> EXERCISE DATA
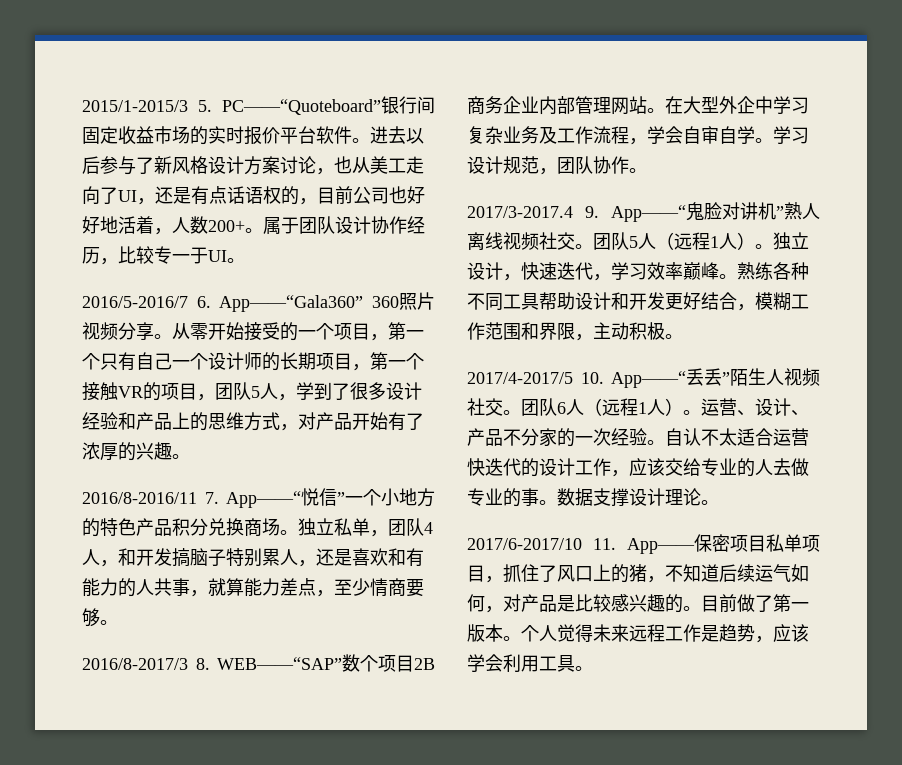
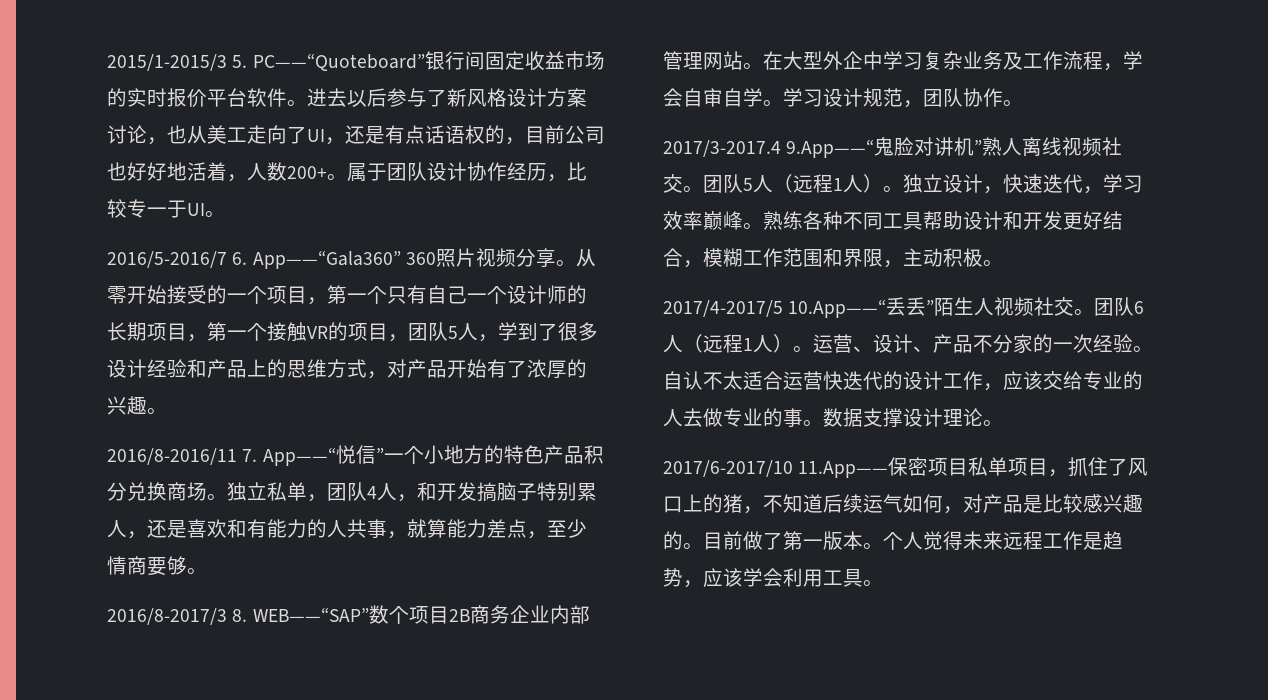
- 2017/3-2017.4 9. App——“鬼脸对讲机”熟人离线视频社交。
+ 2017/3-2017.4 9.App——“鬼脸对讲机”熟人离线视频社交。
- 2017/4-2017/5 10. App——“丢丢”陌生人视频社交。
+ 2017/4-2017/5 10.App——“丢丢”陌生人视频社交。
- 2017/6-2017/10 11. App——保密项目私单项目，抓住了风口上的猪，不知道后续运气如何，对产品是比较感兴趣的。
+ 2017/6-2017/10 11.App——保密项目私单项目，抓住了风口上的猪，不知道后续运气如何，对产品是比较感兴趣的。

> WORK ORDER
Go through the listing above and find each line that contains "熟人离线视频社交", then copy it.

> RESPONSE AREA
- 2017/3-2017.4 9. App——“鬼脸对讲机”熟人离线视频社交。
+ 2017/3-2017.4 9.App——“鬼脸对讲机”熟人离线视频社交。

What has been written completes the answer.